[Exercise directions]: Scan the entries and copy each line where the word "pane" is present.
......
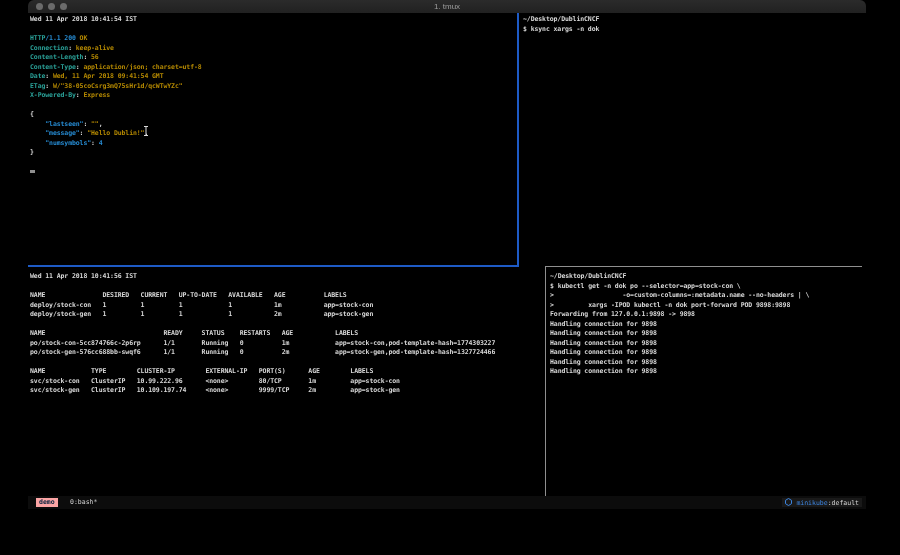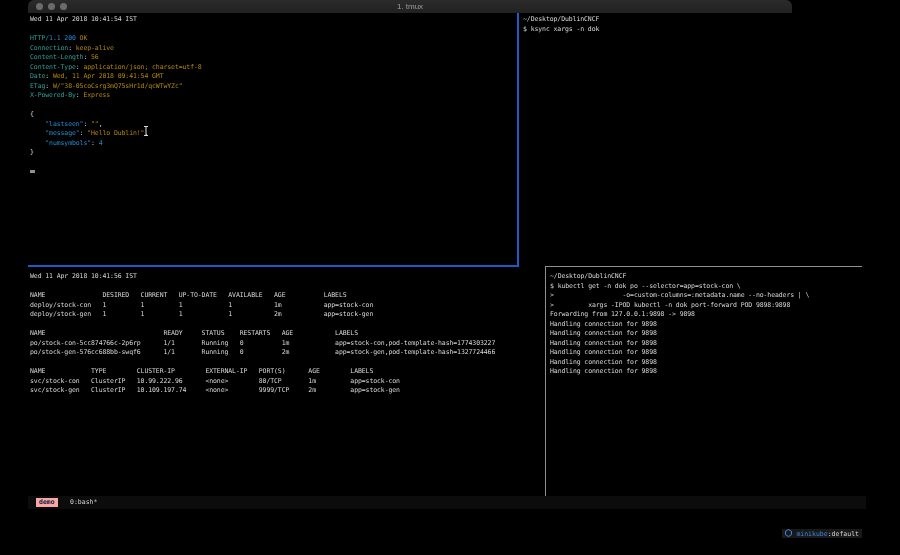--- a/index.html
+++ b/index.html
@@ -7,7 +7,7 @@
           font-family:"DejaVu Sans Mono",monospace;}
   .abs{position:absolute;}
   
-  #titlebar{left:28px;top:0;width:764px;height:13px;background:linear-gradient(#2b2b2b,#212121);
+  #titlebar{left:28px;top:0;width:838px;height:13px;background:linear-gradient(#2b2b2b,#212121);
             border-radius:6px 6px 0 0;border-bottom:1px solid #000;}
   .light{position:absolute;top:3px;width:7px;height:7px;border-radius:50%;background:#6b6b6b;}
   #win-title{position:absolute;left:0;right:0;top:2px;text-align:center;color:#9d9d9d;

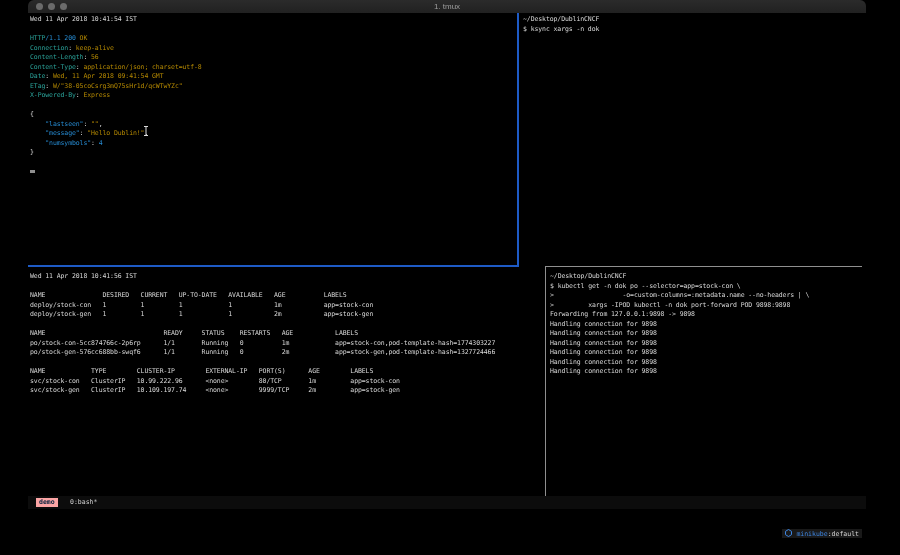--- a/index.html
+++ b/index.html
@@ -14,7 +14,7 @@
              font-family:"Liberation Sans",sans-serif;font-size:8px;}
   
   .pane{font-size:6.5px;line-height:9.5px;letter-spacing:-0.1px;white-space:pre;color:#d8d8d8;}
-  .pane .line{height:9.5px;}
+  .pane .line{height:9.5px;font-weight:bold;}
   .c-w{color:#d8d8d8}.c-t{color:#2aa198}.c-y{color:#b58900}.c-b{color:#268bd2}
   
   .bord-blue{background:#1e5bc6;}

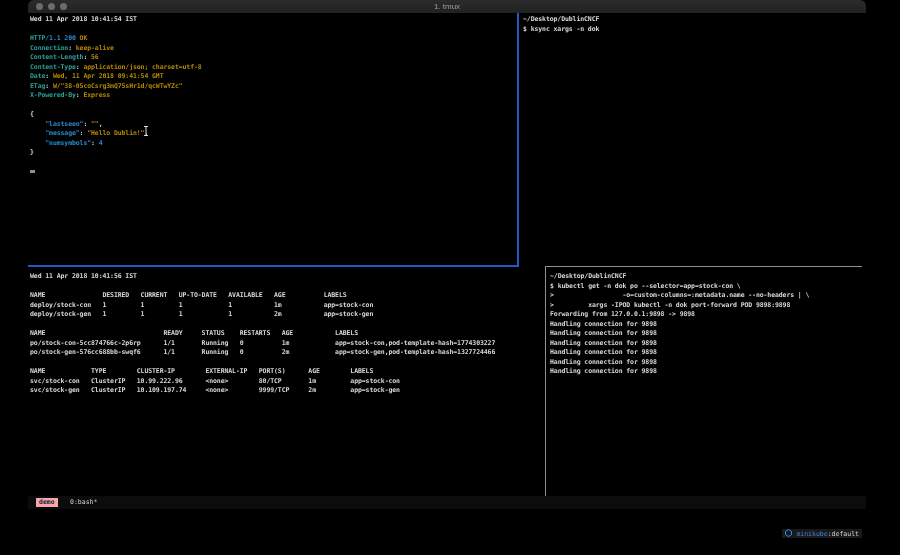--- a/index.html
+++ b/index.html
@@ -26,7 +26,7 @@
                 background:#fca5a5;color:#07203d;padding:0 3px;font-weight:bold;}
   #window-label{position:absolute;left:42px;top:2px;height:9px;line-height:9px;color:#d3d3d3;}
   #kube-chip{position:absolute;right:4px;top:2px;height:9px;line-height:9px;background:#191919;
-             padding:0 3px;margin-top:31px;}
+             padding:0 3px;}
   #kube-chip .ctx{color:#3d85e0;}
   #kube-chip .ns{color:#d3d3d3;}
......
[Response box]:
   .pane{font-size:6.5px;line-height:9.5px;letter-spacing:-0.1px;white-space:pre;color:#d8d8d8;}
-  .pane .line{height:9.5px;}
+  .pane .line{height:9.5px;font-weight:bold;}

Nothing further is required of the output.